- _RECORDS SHOWN_
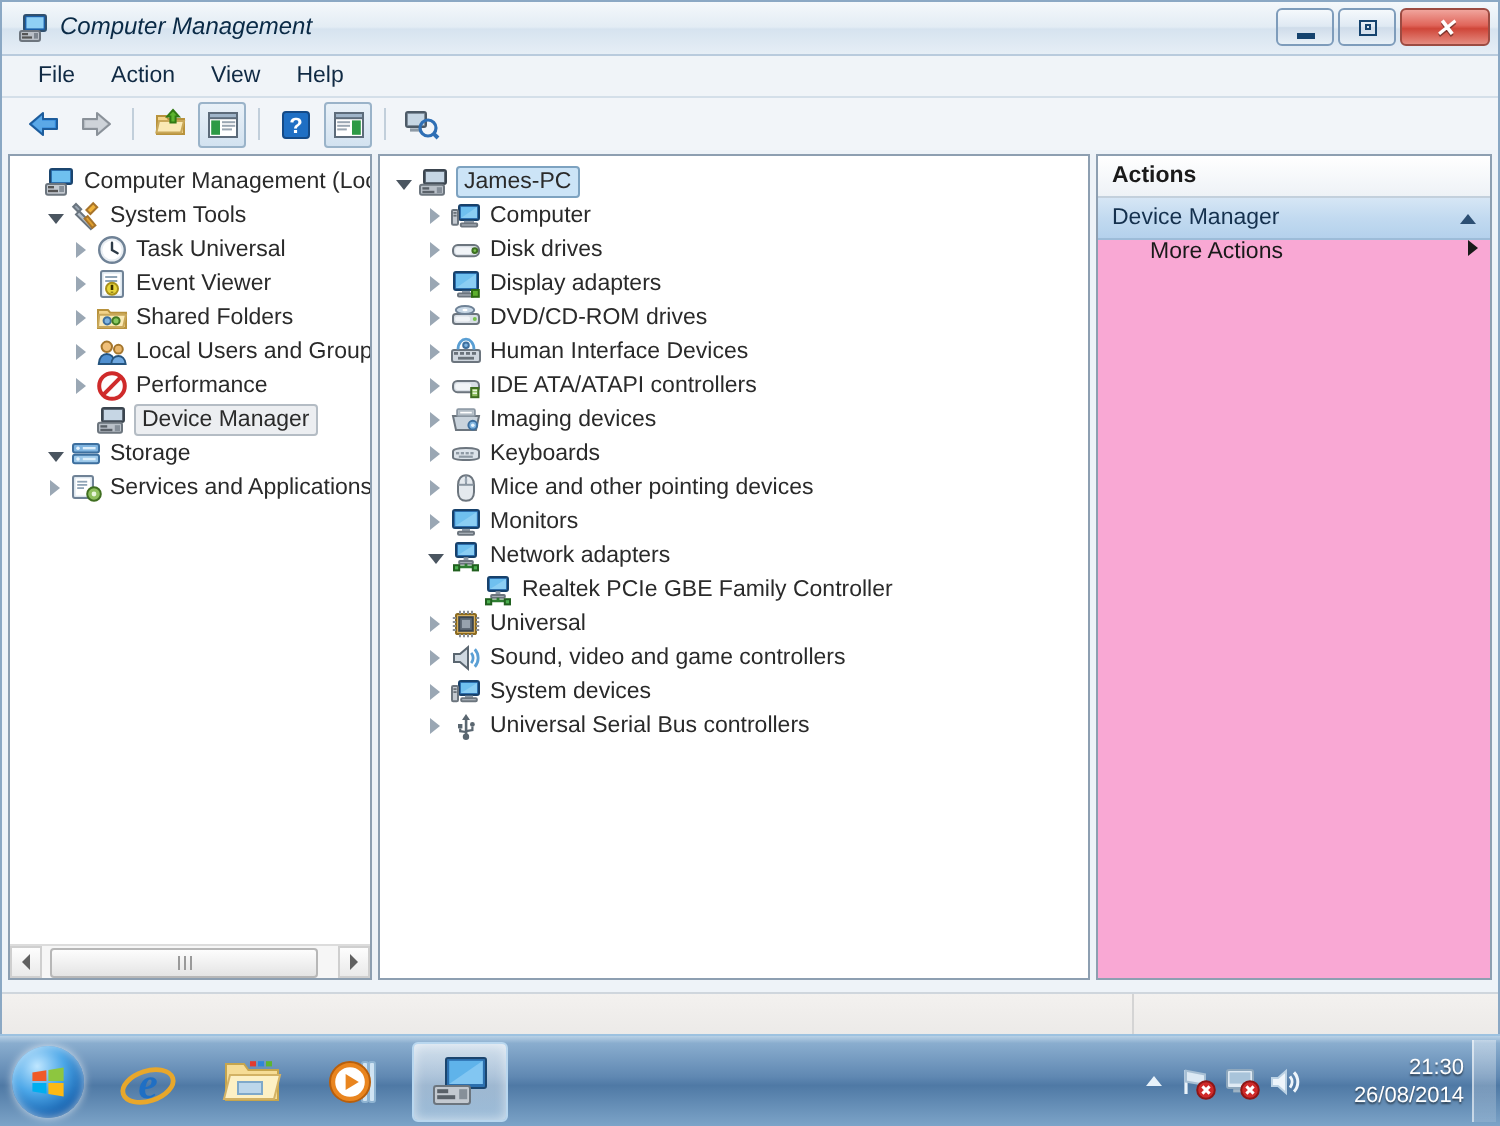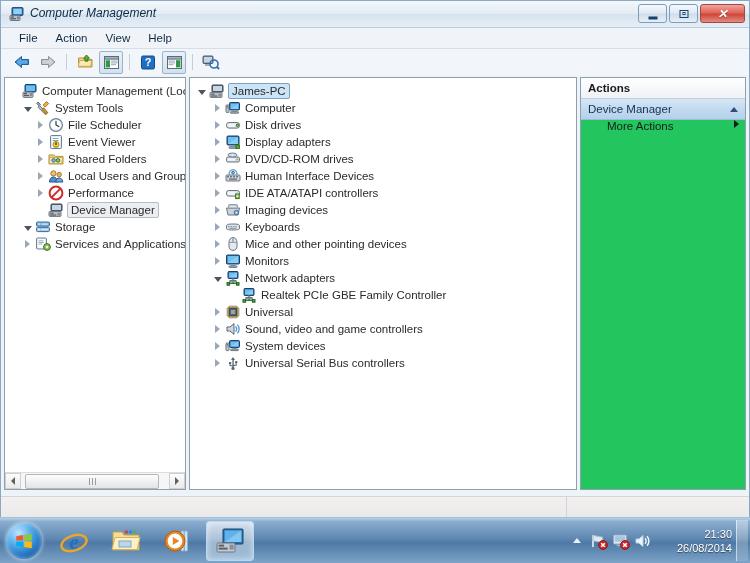--- a/index.html
+++ b/index.html
@@ -53,21 +53,21 @@
   .tbtn.pressed{border:1px solid #9ab3c9;background:linear-gradient(180deg,#e9f1f8,#d3e2f0);}
   .tsep{width:1px;height:16px;background:#c2cfdb;margin:0 4px;}
 
   
   #content{position:absolute;left:0;top:74px;right:0;height:415px;display:flex;
     background:#eef3f8;padding:2px 3px 0 3px;box-sizing:border-box;}
 
   .pane{background:#fff;border:1px solid #8d9fb1;box-sizing:border-box;position:relative;}
   #leftpane{width:182px;flex:none;margin-right:3px;}
   #midpane{flex:1;margin-right:3px;padding-left:28px;}
-  #rightpane{width:166px;flex:none;background:#22c55e;}
+  #rightpane{width:198px;flex:none;background:#f9a8d4;}
 
   .tree{position:absolute;left:0;top:0;right:0;bottom:0;overflow:hidden;padding:4px 0 0 0;}
   #leftpane .tree{bottom:17px;}
 
   .node{display:flex;align-items:center;height:17px;white-space:nowrap;cursor:default;}
   .node .exp{width:15px;height:17px;flex:none;display:flex;align-items:center;justify-content:center;}
   .node .ico{width:16px;height:16px;flex:none;margin-right:4px;display:flex;align-items:center;justify-content:center;}
   .node .lbl{font-size:11.5px;color:#2a2a2a;}
   .node.sel-active .lbl{background:#cce4f7;border:1px solid #7da2c0;padding:0 3px;margin-left:-1px;
     border-radius:2px;line-height:14px;}
@@ -272,21 +272,21 @@
               <span class="exp">
                 <span class="tri-closed"></span>
               </span>
               <span class="ico">
                 <svg width="16" height="16" viewBox="0 0 16 16">
                   <circle cx="8" cy="8" r="6.4" fill="#e9eef3" stroke="#6f8296" stroke-width="1.2"></circle>
                   <circle cx="8" cy="8" r="4.8" fill="#fff"></circle>
                   <path d="M8 4.4 L8 8 L10.8 9.6" stroke="#2d3a46" stroke-width="1.2" fill="none" stroke-linecap="round"></path>
                 </svg>
               </span>
-              <span class="lbl">File Scheduler</span>
+              <span class="lbl">Task Universal</span>
             </div>
             <div class="node" style="padding-left:28px">
               <span class="exp">
                 <span class="tri-closed"></span>
               </span>
               <span class="ico">
                 <svg width="16" height="16" viewBox="0 0 16 16">
                   <rect x="2.5" y="1.5" width="11" height="13" rx="1" fill="#dde7ef" stroke="#6f8296"></rect>
                   <rect x="3.8" y="2.8" width="8.4" height="10.4" fill="#fff"></rect>
                   <rect x="4.6" y="4" width="6" height="1" fill="#8fa4b6"></rect>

- _TASK DETAILS_
Copy the material shown above in full and exactly. Skip the pictures.

- _WRITTEN ANSWER_
--- a/index.html
+++ b/index.html
@@ -53,21 +53,21 @@
   .tbtn.pressed{border:1px solid #9ab3c9;background:linear-gradient(180deg,#e9f1f8,#d3e2f0);}
   .tsep{width:1px;height:16px;background:#c2cfdb;margin:0 4px;}
 
   
   #content{position:absolute;left:0;top:74px;right:0;height:415px;display:flex;
     background:#eef3f8;padding:2px 3px 0 3px;box-sizing:border-box;}
 
   .pane{background:#fff;border:1px solid #8d9fb1;box-sizing:border-box;position:relative;}
   #leftpane{width:182px;flex:none;margin-right:3px;}
   #midpane{flex:1;margin-right:3px;padding-left:28px;}
-  #rightpane{width:166px;flex:none;background:#22c55e;}
+  #rightpane{width:198px;flex:none;background:#f9a8d4;}
 
   .tree{position:absolute;left:0;top:0;right:0;bottom:0;overflow:hidden;padding:4px 0 0 0;}
   #leftpane .tree{bottom:17px;}
 
   .node{display:flex;align-items:center;height:17px;white-space:nowrap;cursor:default;}
   .node .exp{width:15px;height:17px;flex:none;display:flex;align-items:center;justify-content:center;}
   .node .ico{width:16px;height:16px;flex:none;margin-right:4px;display:flex;align-items:center;justify-content:center;}
   .node .lbl{font-size:11.5px;color:#2a2a2a;}
   .node.sel-active .lbl{background:#cce4f7;border:1px solid #7da2c0;padding:0 3px;margin-left:-1px;
     border-radius:2px;line-height:14px;}
@@ -272,21 +272,21 @@
               <span class="exp">
                 <span class="tri-closed"></span>
               </span>
               <span class="ico">
                 <svg width="16" height="16" viewBox="0 0 16 16">
                   <circle cx="8" cy="8" r="6.4" fill="#e9eef3" stroke="#6f8296" stroke-width="1.2"></circle>
                   <circle cx="8" cy="8" r="4.8" fill="#fff"></circle>
                   <path d="M8 4.4 L8 8 L10.8 9.6" stroke="#2d3a46" stroke-width="1.2" fill="none" stroke-linecap="round"></path>
                 </svg>
               </span>
-              <span class="lbl">File Scheduler</span>
+              <span class="lbl">Task Universal</span>
             </div>
             <div class="node" style="padding-left:28px">
               <span class="exp">
                 <span class="tri-closed"></span>
               </span>
               <span class="ico">
                 <svg width="16" height="16" viewBox="0 0 16 16">
                   <rect x="2.5" y="1.5" width="11" height="13" rx="1" fill="#dde7ef" stroke="#6f8296"></rect>
                   <rect x="3.8" y="2.8" width="8.4" height="10.4" fill="#fff"></rect>
                   <rect x="4.6" y="4" width="6" height="1" fill="#8fa4b6"></rect>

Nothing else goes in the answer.